• _Records provided_
########
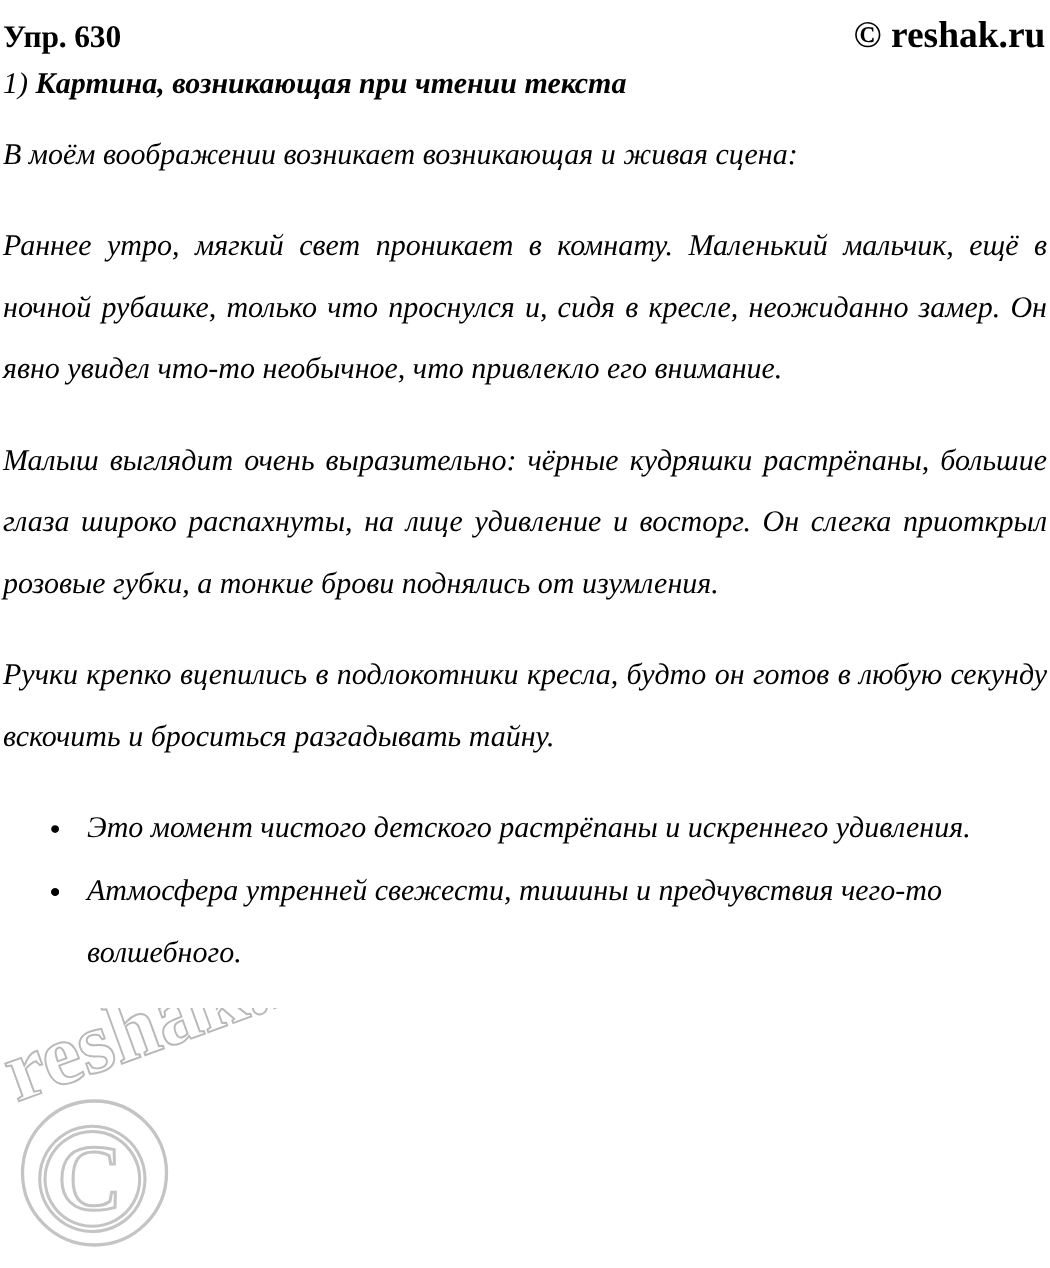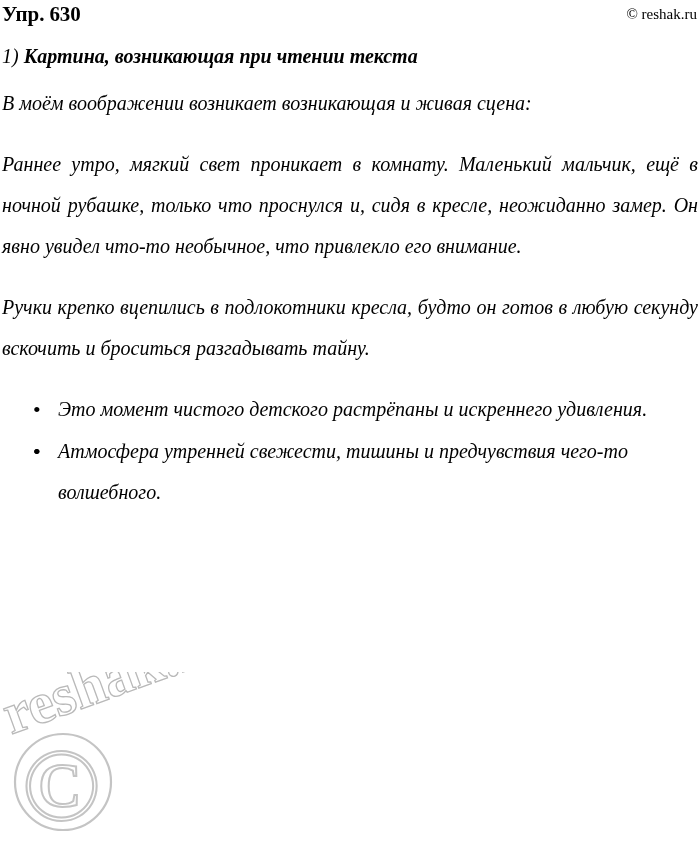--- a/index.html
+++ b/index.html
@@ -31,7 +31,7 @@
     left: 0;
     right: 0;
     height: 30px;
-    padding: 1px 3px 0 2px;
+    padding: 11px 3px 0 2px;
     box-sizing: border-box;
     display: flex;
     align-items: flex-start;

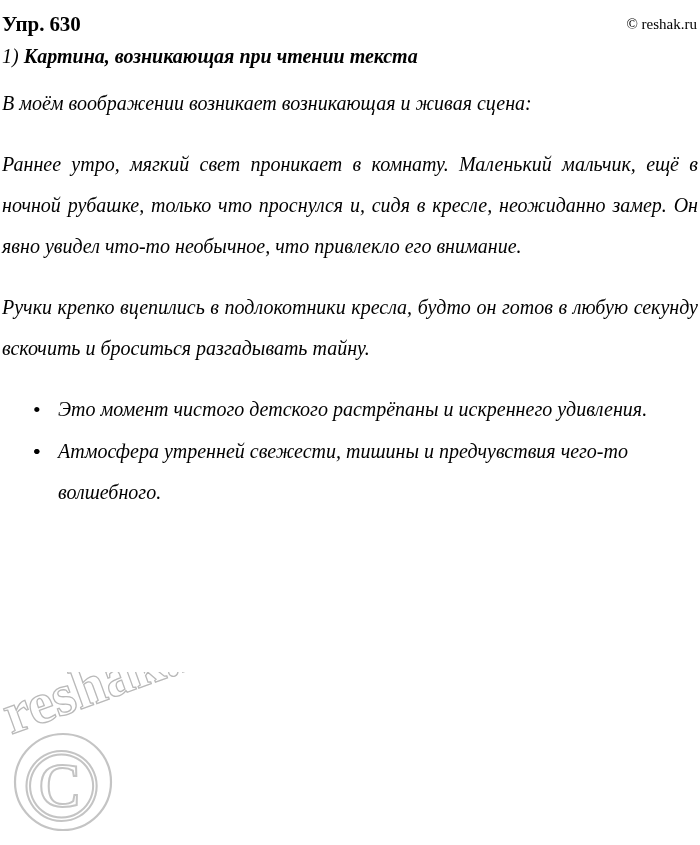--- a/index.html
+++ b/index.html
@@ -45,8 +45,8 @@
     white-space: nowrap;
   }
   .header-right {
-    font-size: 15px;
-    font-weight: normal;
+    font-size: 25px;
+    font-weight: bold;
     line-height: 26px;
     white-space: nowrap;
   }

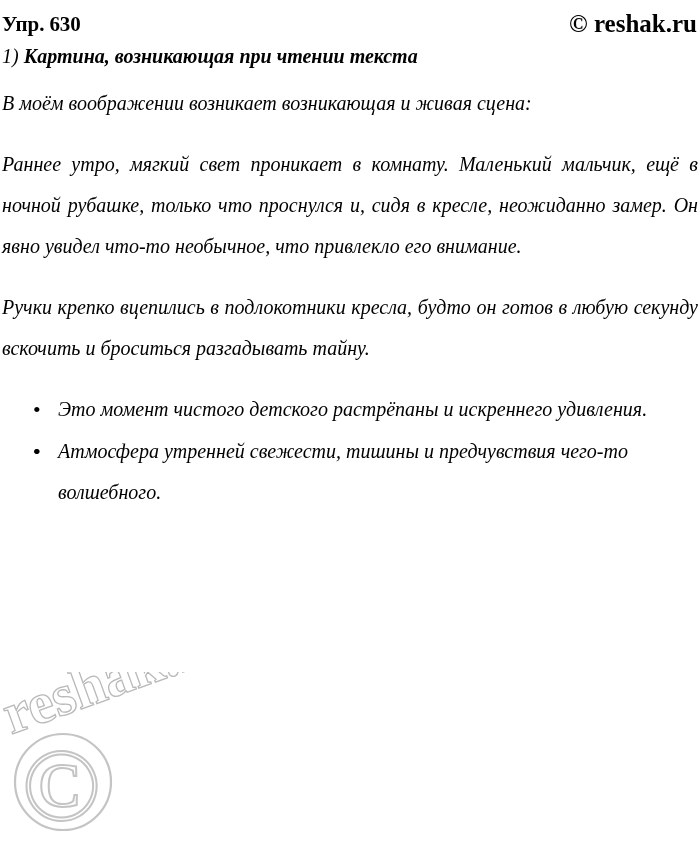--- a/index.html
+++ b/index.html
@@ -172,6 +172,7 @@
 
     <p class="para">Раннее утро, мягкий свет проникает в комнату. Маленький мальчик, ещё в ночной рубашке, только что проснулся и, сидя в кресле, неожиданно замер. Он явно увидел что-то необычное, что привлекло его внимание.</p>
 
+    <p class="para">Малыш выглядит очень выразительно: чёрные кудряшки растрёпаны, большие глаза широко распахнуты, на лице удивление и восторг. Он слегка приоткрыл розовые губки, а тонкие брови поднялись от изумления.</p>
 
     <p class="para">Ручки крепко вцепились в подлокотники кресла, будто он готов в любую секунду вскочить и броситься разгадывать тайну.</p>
########
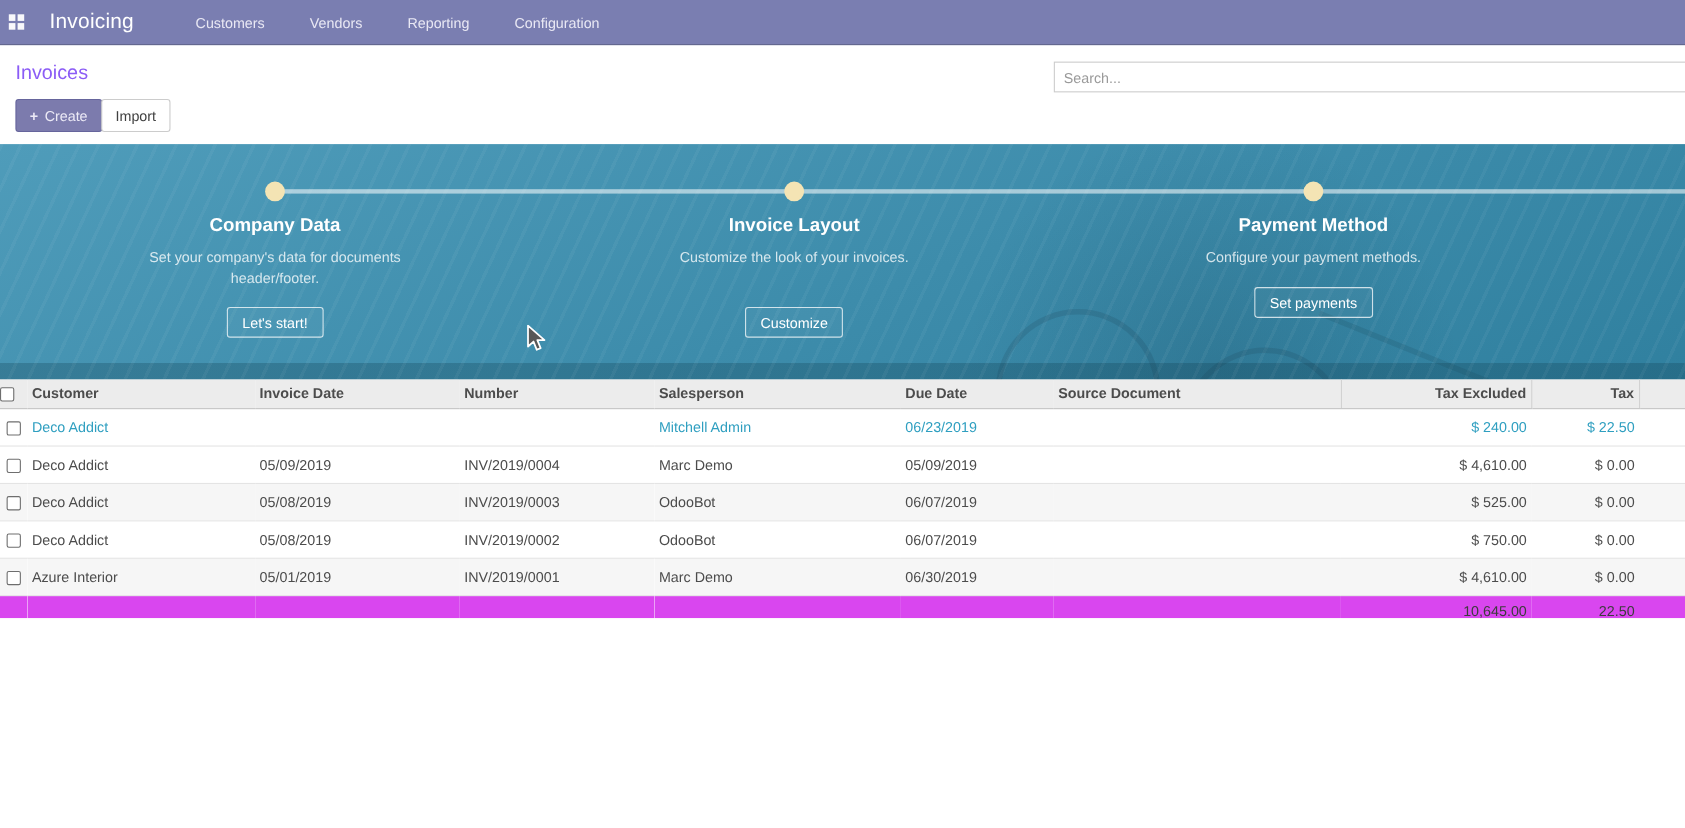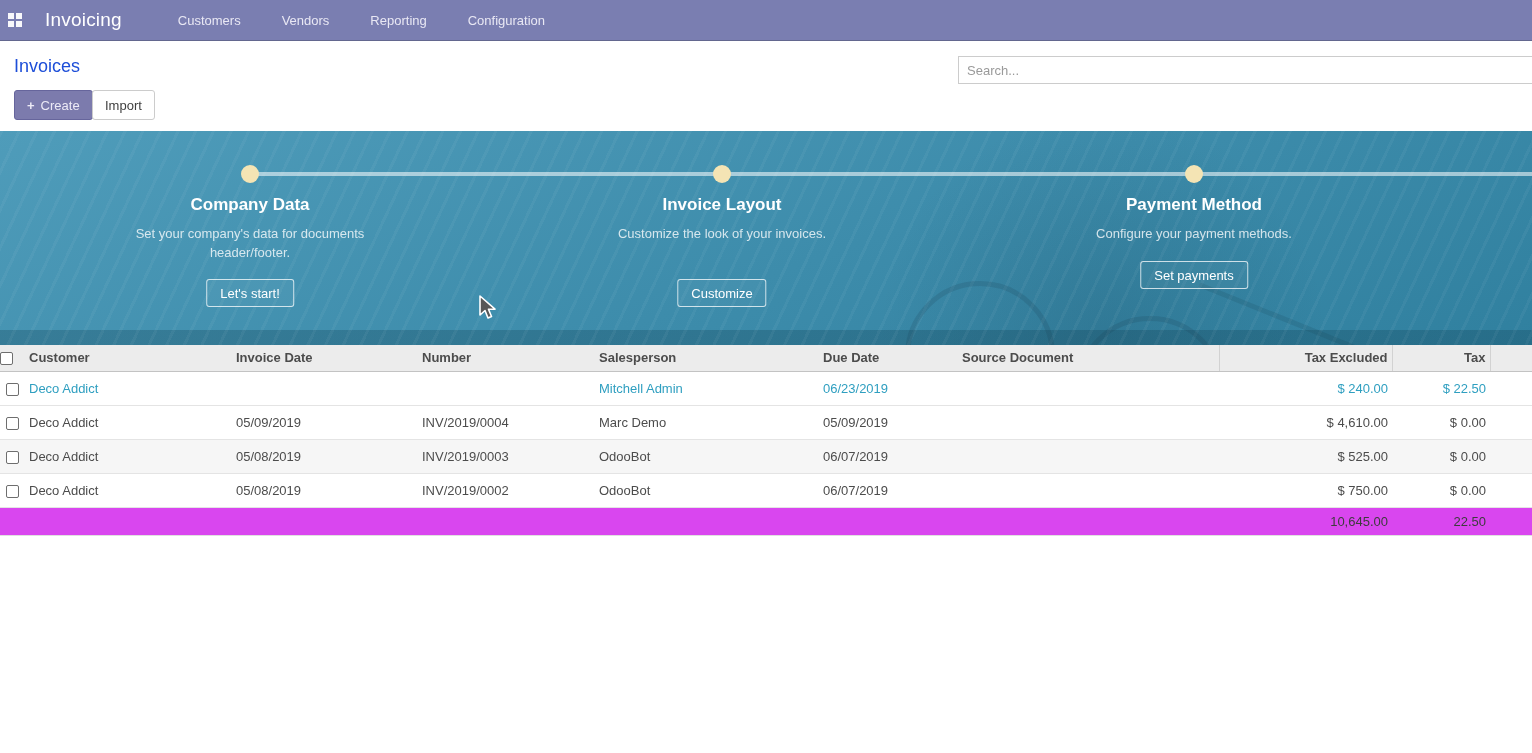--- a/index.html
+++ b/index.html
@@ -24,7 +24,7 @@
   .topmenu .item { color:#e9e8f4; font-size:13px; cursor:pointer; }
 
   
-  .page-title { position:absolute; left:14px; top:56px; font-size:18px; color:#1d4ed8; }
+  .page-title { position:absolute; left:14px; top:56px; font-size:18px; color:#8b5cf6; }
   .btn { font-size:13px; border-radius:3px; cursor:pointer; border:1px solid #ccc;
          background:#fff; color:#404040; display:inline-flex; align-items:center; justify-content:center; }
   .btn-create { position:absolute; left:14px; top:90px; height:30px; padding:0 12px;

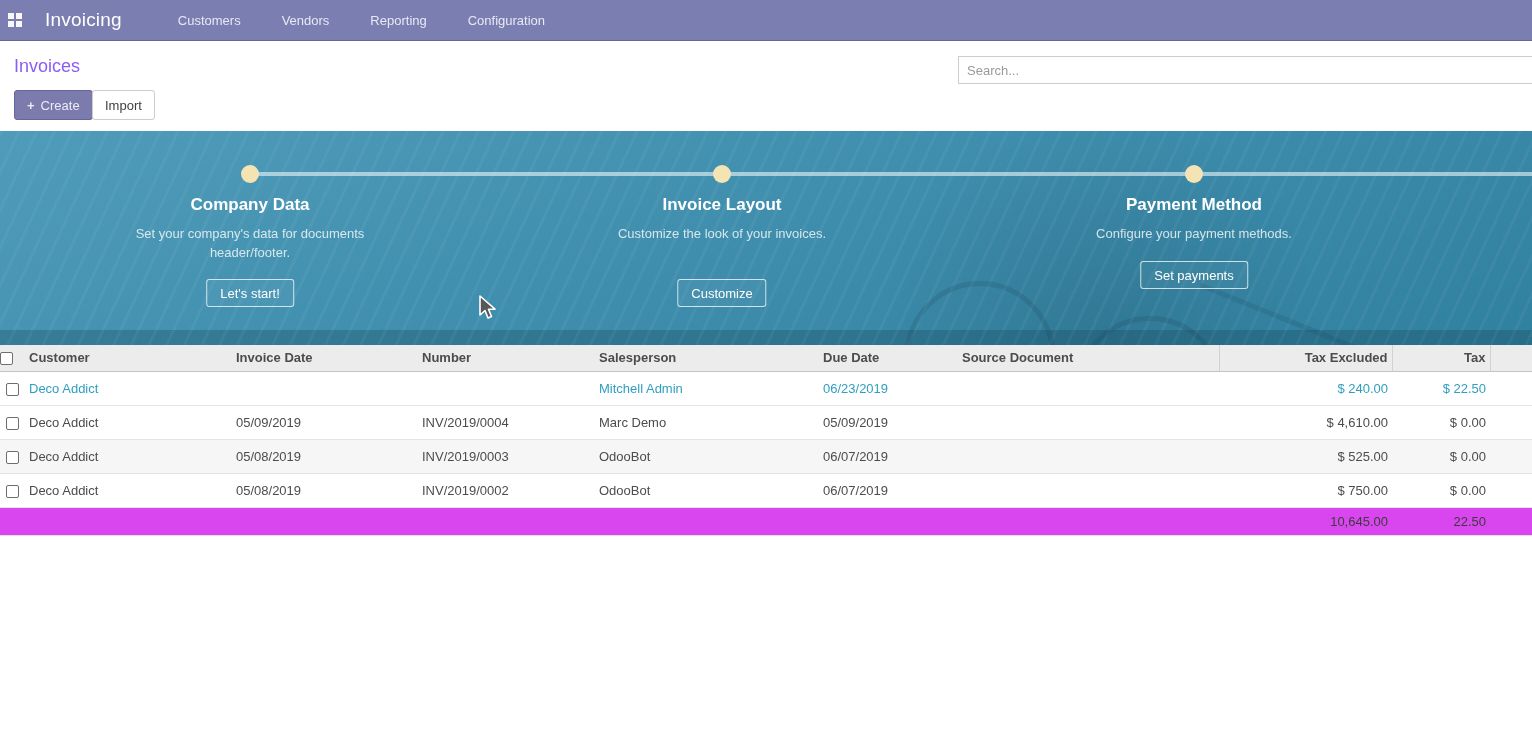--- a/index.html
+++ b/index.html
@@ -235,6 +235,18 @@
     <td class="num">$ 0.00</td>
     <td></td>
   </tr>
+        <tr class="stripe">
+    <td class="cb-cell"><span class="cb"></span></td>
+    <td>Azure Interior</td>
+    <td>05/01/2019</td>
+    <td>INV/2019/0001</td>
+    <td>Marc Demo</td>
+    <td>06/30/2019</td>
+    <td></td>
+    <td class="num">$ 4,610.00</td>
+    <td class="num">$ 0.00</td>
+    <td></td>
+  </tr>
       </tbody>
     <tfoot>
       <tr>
########
• _Problem requirements_
Search the preceding listing for "height" and extract every line where it is found.

• _Your solution_
     height: 30px;
     line-height: 26px;
   .btn-create { position:absolute; left:14px; top:90px; height:30px; padding:0 12px;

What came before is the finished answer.